START Data provided
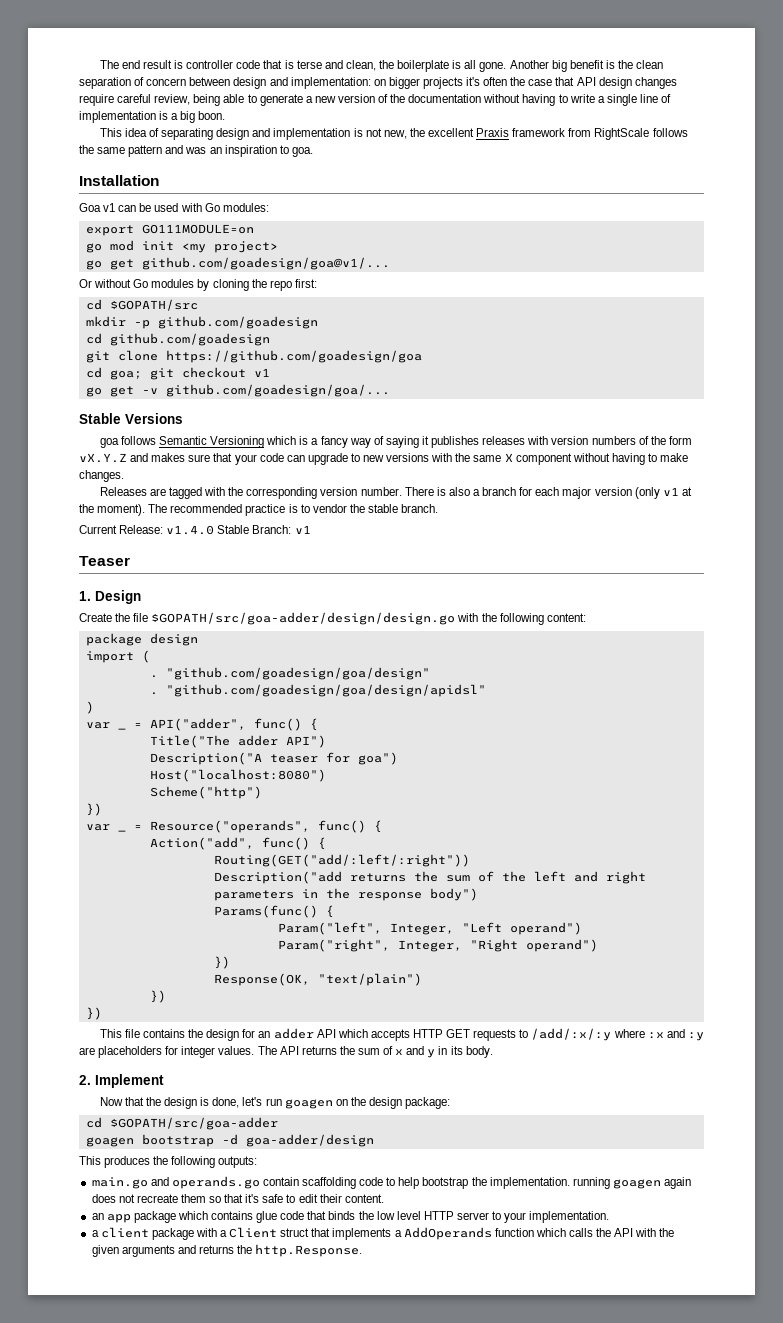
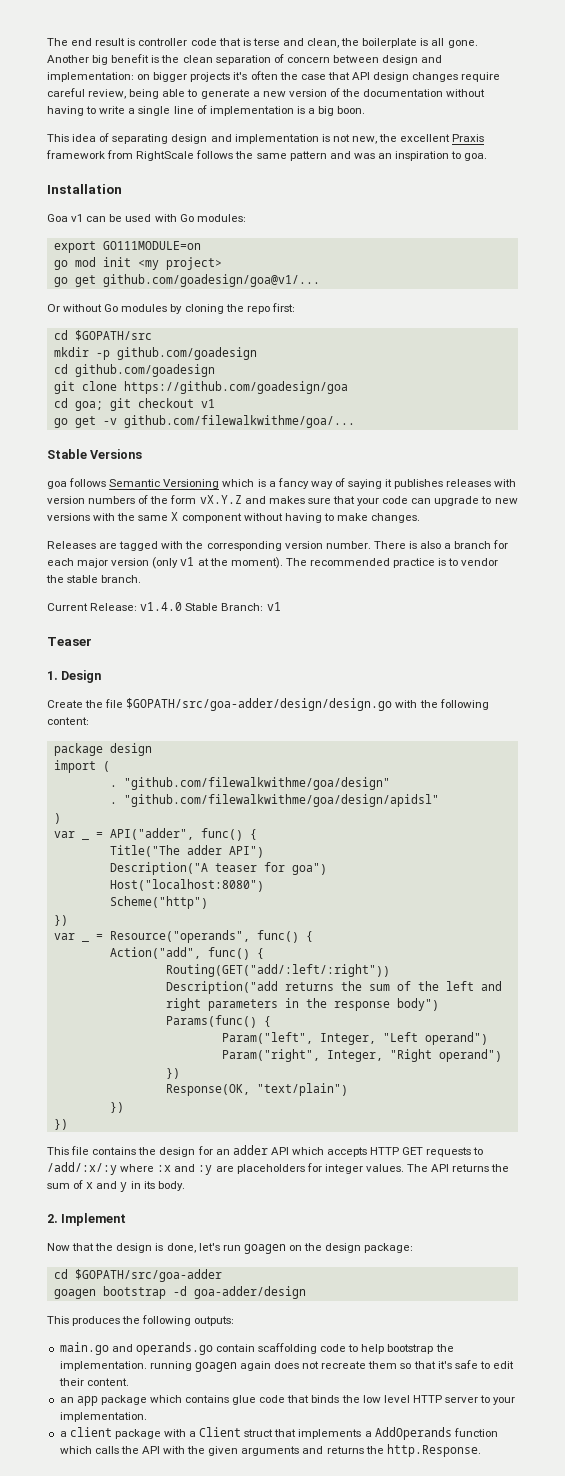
[165,384,390,397] github.com/goadesign/goa/... -> [123,415,355,428] github.com/filewalkwithme/goa/...
[165,667,430,680] [149,684,486,697] "github.com/goadesign/goa/design" // . "github.com/goadesign/goa/design/apidsl" -> [123,777,390,790] [109,794,439,807] "github.com/filewalkwithme/goa/design" // . "github.com/filewalkwithme/goa/design/apidsl"

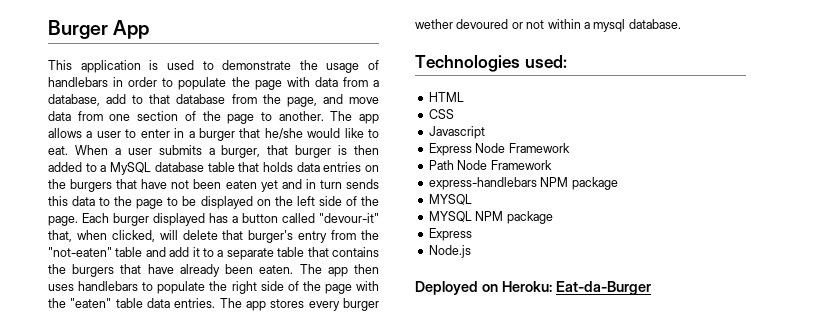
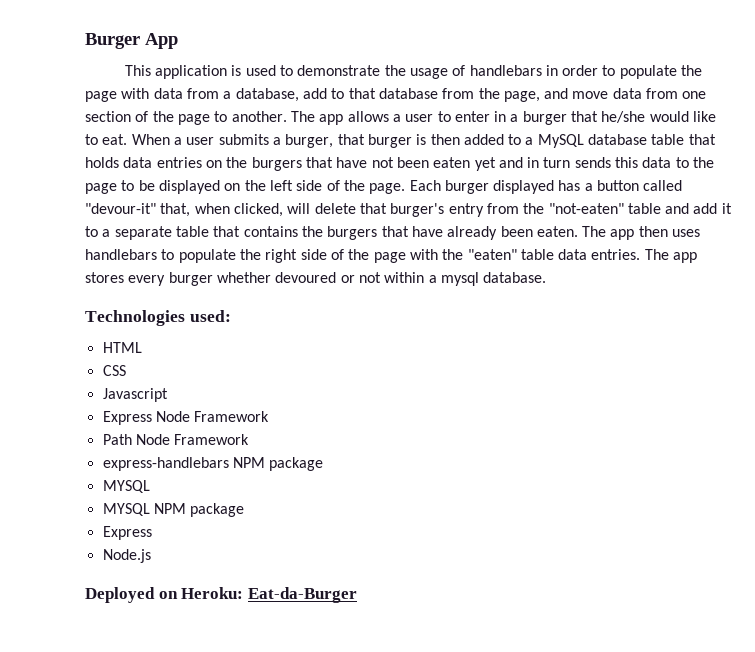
[415,19,453,29] wether -> [216,272,271,283] whether

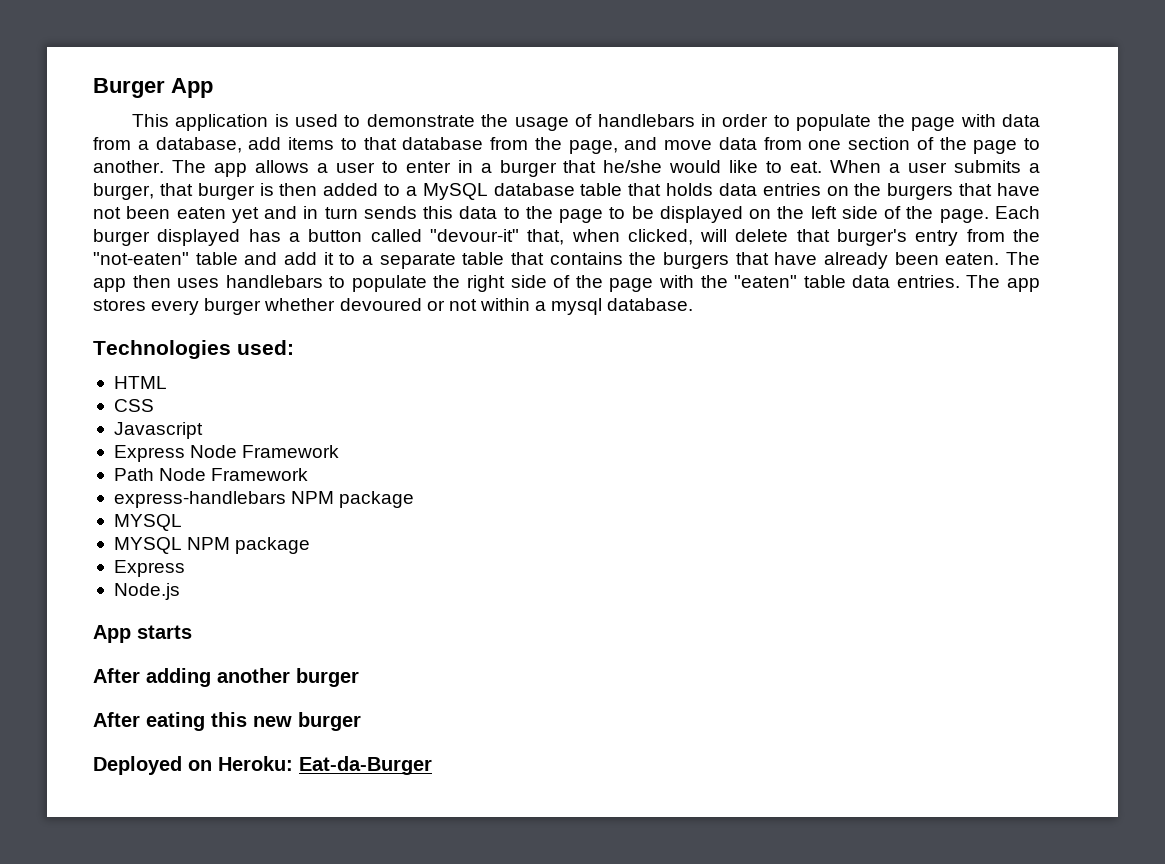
(327, 93) none -> [288,137,334,150] items
(151, 556) none -> [93,625,192,643] [93,668,359,687] [93,712,361,731] // App starts // After adding another burger // After eating this new burger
END Data provided
*Your task*
Wherever "none" occurs in the entries above, copy the line it sits on.

*Exercise solution*
(327, 93) none -> [288,137,334,150] items
(151, 556) none -> [93,625,192,643] [93,668,359,687] [93,712,361,731] // App starts // After adding another burger // After eating this new burger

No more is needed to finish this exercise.